Russia had several offers to help rescue their sailors, even from the U.S., but they refused their help. One of Russia’s admirals happened to have a friend who was the Commodore of the Royal Navy and although he was risking his career to ask for help, he did. Britain immediately sent their rescue ship, which was much better equipped for a rescue, but when they arrived at the scene, they were told to stay away from the Kursk. The Commodore had personally joined the rescue attempt and he was extremely upset that they had to just sit back and watch these sailors die.
Pretty much everyone in Russia’s navy were livid that their sailors weren’t being rescued. Families of the crew members were demanding answers especially since they began hearing that other countries were willing to help.
While all of this was happening, the Communist Party began making various claims such as their rescue capabilities were far greater than other countries, so they didn’t need any help, which wasn’t the only lie they told. They said that it was just an accident and that the sub had run into another ship. This was a blatant and ridiculous lie because pretty much the whole world at this point, knew there was a massive explosion. I remember hearing about it on the news.
Russia didn’t want to admit that either their weapons malfunctioned, or their nuclear reactor did because it would make them appear weak. They knew that if they allowed another country to help, such as Britain, that they’d see the wreckage and know it wasn’t just an accidental collision and since they had put that word out that it was, it would be embarrassing to get caught in a lie.
With mounting pressure at home and around the globe, Russia finally gave in after five days and solicited help from Britain and Norway. It was too late. When they opened the escape hatch, they found 23 sailors dead. One of the sailors had a note in his pocket with the names of all the men who survived the explosion. Could you imagine finding out that one of your loved ones could’ve been saved? Many of the other men had written notes to their families and put them in their pockets hoping the water wouldn’t ruin their writings. Some of the notes did survive. One note came from a sailor whose wife was getting ready to have their second baby. They already had a son. He wrote that he wanted her to tell their children every day how much he loved them. He also told her to find love again and that she'll always be his forever.

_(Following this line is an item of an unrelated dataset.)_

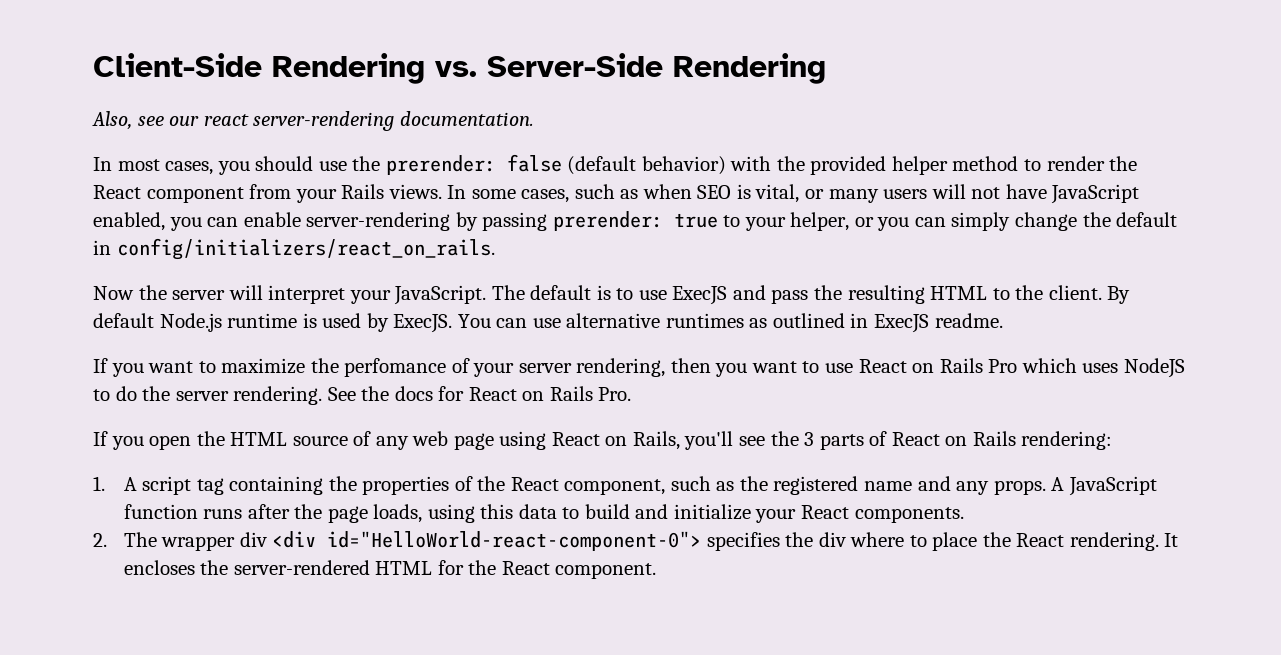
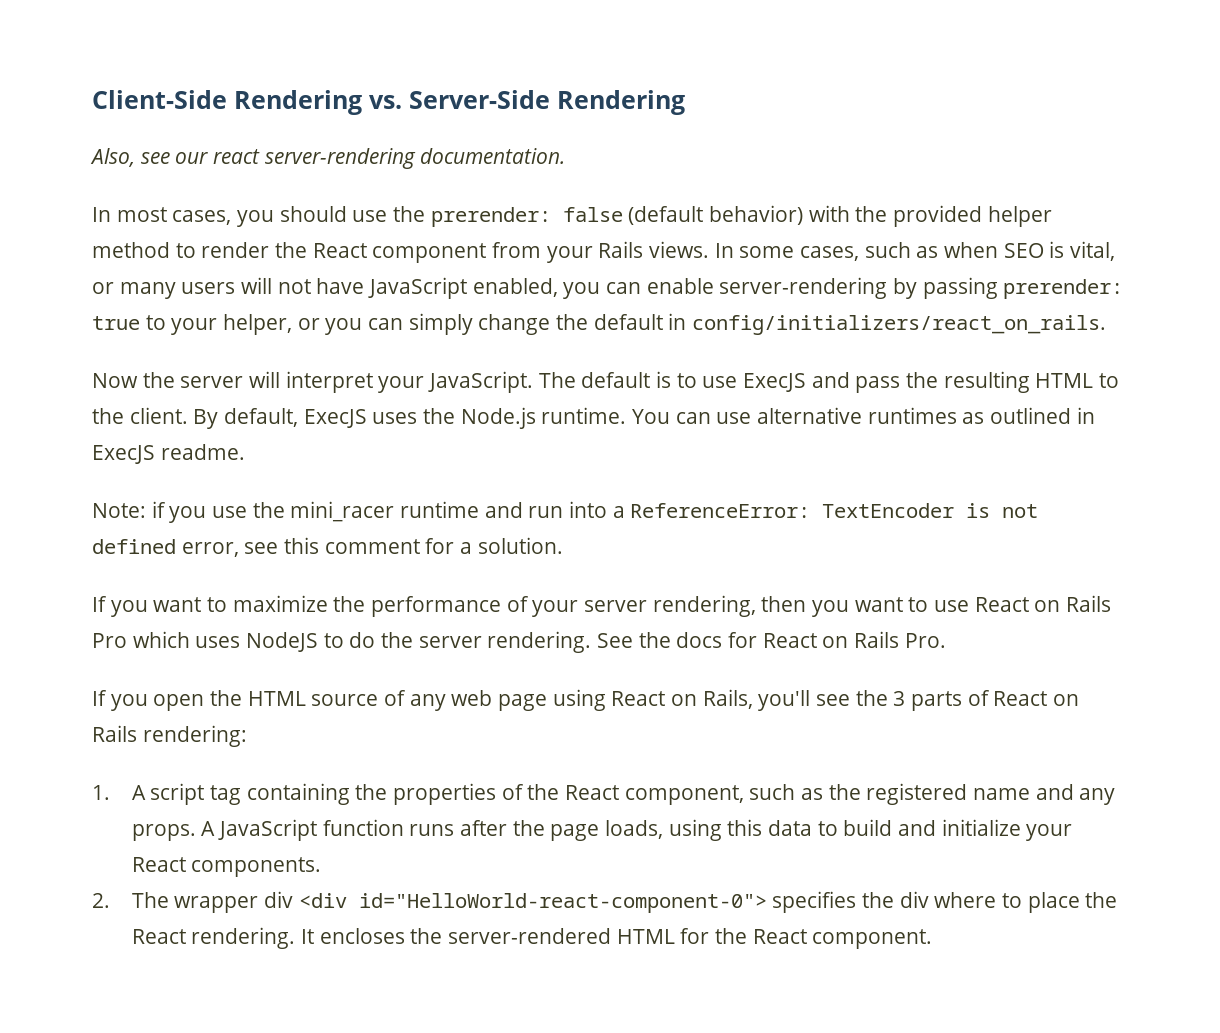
[93,313,453,333] default Node.js runtime is used by ExecJS. -> [224,407,627,429] default, ExecJS uses the Node.js runtime.
(1003, 320) none -> [92,501,1039,523] [92,537,563,557] // Note: if you use the mini_racer runtime and run into a ReferenceError: TextEncoder is not defined error, see this comment for a solution.
[344,358,447,377] perfomance -> [371,596,502,617] performance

Autopsies showed that some men drown, some ran out of oxygen, and some died in a flash explosion where an oxygen cannister had exploded. There is no doubt that if Russia would’ve accepted help, most of the men would’ve survived. It is still, to this day, one of the greatest blackeye's in Russia’s history.
The 118 sailors on the Kursk left behind their family, friends, wives, and 71 children. I hope they’ve all found peace and joy after this tragic loss.